Two-and-a-half out of Five Kernels
“A Very Murray Christmas” has both the good and the bad, much like Santa’s naughty and nice list.
Let’s start with the good:
Every good Christmas special has its slew of memorable guest stars, and “A Very Murray Christmas” is no exception. Leading the way is, of course, Bill Murray, followed by icons in film, television, comedy and music: George Clooney, Amy Poehler, Chris Rock, Miley Cyrus, Maya Rudolph, Jason Schwartzman and Rhasida Jones. Most of the talent are used to their full star potential (Clooney, Cyrus, Rock), but some don’t get as much time to shine (Poehler, Rudolph, Schwartzman, Jones).
And a Christmas special is nothing without its music. In this case, it’s done by none other than the phenomenal Paul Shaffer, formerly of the “Late Show with David Letterman.” He works the piano during all the musical numbers with mesmerizing magic. Sometimes he uses more traditional arrangements and sometimes he shakes things up a bit to give it something new. Whatever he does and however he does it, the music always works for a toe-tapping good time.
Murray playing Murray, or at least an exaggerated version of himself, is fun to watch. But at times, it almost seems like it’s too exaggerated and he’s having too much fun.
Now for the bad:
Although the story doesn’t matter much — after all it’s all about the singing and the dancing — there’s not much holding it all together. Murray is supposed to give a Christmas special, but thanks to a Christmas Eve blizzard in New York, no one shows up. Murray’s got the Christmas blues and has to pull off a spectacular show with nothing. After that, it’s pretty much just musical number after musical number, sometimes not even leaving a single minute between songs.
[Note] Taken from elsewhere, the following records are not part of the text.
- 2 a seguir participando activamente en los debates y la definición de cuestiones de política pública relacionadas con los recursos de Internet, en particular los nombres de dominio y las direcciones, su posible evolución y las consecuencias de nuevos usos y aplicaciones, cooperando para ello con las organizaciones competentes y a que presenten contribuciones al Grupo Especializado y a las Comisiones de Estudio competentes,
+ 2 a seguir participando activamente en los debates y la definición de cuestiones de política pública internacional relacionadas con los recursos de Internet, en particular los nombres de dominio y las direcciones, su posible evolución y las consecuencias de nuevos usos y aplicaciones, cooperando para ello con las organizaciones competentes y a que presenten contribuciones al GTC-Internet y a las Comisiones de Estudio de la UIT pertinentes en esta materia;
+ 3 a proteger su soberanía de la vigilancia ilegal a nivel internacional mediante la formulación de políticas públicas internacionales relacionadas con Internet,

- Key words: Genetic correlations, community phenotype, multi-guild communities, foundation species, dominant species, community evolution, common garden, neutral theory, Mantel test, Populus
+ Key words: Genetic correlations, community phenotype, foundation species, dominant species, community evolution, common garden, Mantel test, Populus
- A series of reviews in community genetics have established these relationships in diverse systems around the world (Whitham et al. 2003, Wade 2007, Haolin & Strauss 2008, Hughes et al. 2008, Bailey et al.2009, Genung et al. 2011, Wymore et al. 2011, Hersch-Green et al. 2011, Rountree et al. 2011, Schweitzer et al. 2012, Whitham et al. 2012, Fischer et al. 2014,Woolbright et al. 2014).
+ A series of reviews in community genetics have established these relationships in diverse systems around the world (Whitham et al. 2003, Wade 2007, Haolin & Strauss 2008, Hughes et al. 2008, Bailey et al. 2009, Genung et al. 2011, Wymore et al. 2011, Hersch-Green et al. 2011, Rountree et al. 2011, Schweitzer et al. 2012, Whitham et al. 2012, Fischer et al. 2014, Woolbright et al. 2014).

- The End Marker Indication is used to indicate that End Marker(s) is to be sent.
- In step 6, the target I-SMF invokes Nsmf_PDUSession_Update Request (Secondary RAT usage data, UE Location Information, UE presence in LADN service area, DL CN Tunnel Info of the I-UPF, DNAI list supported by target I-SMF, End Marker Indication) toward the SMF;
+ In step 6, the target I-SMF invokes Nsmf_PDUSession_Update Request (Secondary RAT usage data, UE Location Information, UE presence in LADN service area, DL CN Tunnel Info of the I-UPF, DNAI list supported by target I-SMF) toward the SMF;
Now don’t get me wrong, the music is fantastic, but the presentation of it leaves much to be desired. There’s no big overdone sets with dance numbers: They try, but it’s not big enough. There’s no real climax and there’s no big “wow” moment. In the end, it lacks spectacle and so feels a little flat. Perhaps it would have worked better to have a director who has a larger musical/Broadway background rather than Sofia Coppola. Although a talented and accomplished director in her own right, she doesn’t exactly scream “Christmas special.”
The final bit of good news with “A Very Murray Christmas” is that it’s only about an hour long on Netflix, which means: you only have to commit to 56 minutes; and if you already have Netflix you’re not really losing anything money-wise.
If you have an hour to kill over the holidays why not give it a try? It’s certainly better than the many schmaltzy, Hallmark Christmas specials/movies. If anything, I would suggest leaving it on the TV/computer/tablet as background music while you get ready for the holidays. That way you can enjoy the music without having to suffer through the non-existent story and bland production.